複数カレンダーの空き時間判定の仕組みは、複数Googleカレンダー同期の記事でも解説しています。
原因3: 返信待ちの候補日時が無防備
メールで候補日時を送ってから返信が来るまでの間、その時間は誰にでも空きに見えます。ここで別の予定が入るのが、日程調整で最も悔しいダブルブッキングです。
対策は2つあります。
- 仮予定を自分で入れる: 提案した候補に「仮: A社面談」のような予定を手で入れておく。確実ですが、断られた候補の掃除を忘れると、今度は空きがないように見え続けます。

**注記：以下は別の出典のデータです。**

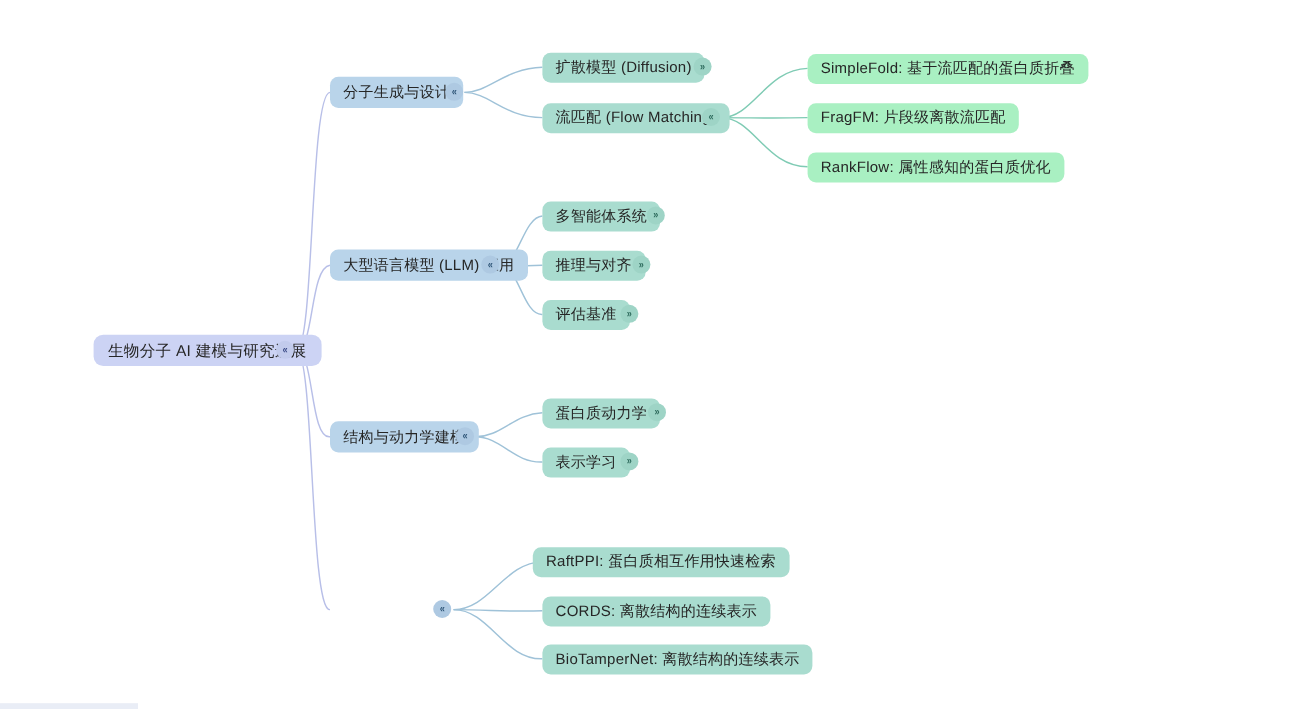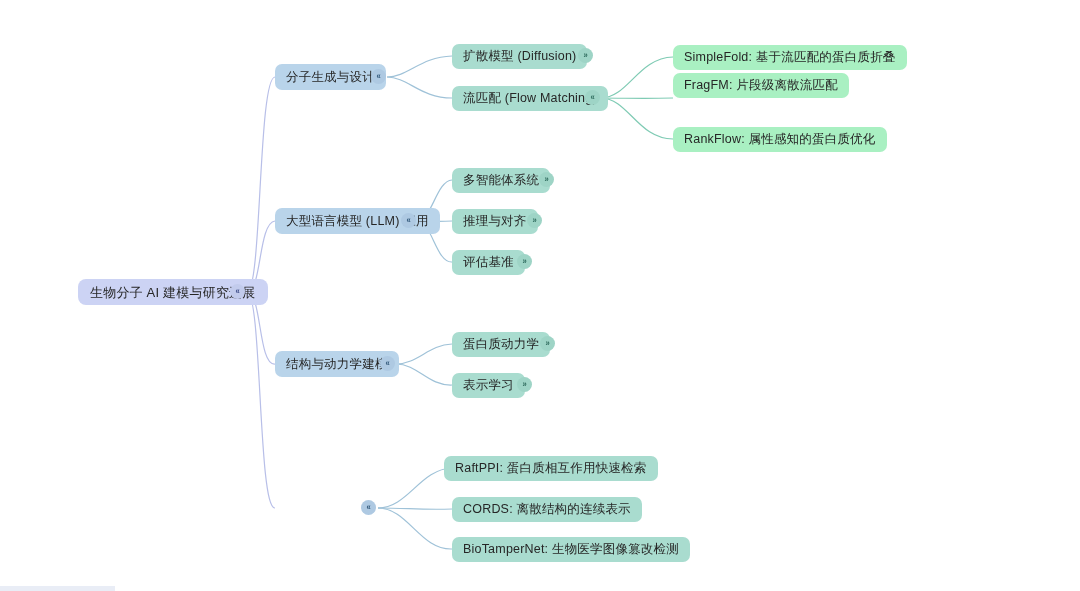--- a/index.html
+++ b/index.html
@@ -167,7 +167,7 @@
   <div class="node lvl4" style="left:673px; top:45px;">
     <span>SimpleFold: 基于流匹配的蛋白质折叠</span>
   </div>
-  <div class="node lvl4" style="left:673px; top:73px;border-radius:7px;">
+  <div class="node lvl4" style="left:673px; top:86px;border-radius:7px;">
     <span>FragFM: 片段级离散流匹配</span>
   </div>
   <div class="node lvl4" style="left:673px; top:127px;">

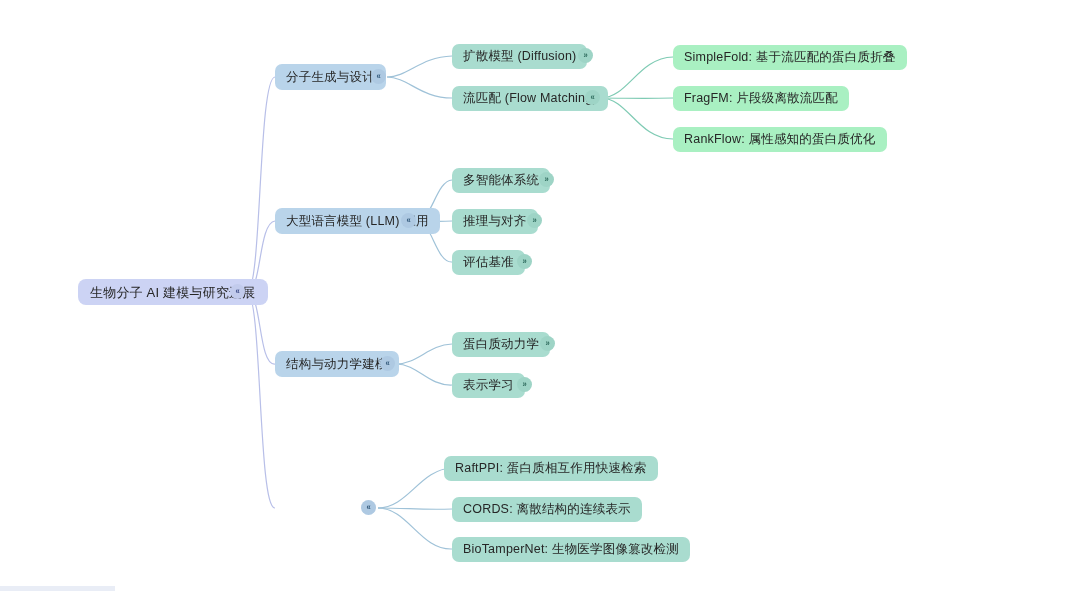--- a/index.html
+++ b/index.html
@@ -234,7 +234,7 @@
     <span>CORDS: 离散结构的连续表示</span>
   </div>
   <div class="node lvl3" style="left:452px; top:537px;">
-    <span>BioTamperNet: 生物医学图像篡改检测</span>
+    <span>BioTamperNet: 离散结构的连续表示</span>
   </div>
 
   <div id="bottom-band"></div>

- 仮押さえ機能を使う: クロノックProプランの候補日ツールでは、提案した候補日時を仮押さえし、確定またはキャンセルで自動的に解放できます。候補日時のテキスト生成は無料で使えます。
候補日時メールの書き方自体は日程調整マナーの記事で扱っています。
運用の小ワザ
仕組みに加えて、次の運用も効きます。
- 予定の前後にバッファを入れる — 移動や延長を考慮し、会議の前後15分をブロックする。
- 「予定なし(空き)」表示の予定に注意 — 終日予定はデフォルトで「予定なし」扱いになり、空き時間判定にかからないことがあります。ブロックしたい終日予定は「予定あり」に変更します。
- リマインダーではなく予定を使う — リマインダーやToDoは空き時間判定に影響しません。時間を守りたいものは予定として入れます。
まとめ: 原因に合った対策を1つずつ
| 原因 | 対策 |
|---|---|
| 複数カレンダーの予定が互いに見えない | カレンダー共有表示+カレンダー間の予定同期(クロノックはFreeプランで1件から) |
| 予約ページが全カレンダーを見ていない | 複数カレンダーを横断する空き時間判定(クロノックはFreeプランから) |
| 返信待ちの候補日時が無防備 | 仮予定を入れる、またはProプランの仮押さえ |
| 予定の前後が詰まりすぎる | バッファ時間の運用 |
ダブルブッキングは「注意する」では防げません。カレンダーを分けたまま、互いにブロックし合う仕組みを1つ入れるだけで、事故の大半はなくなります。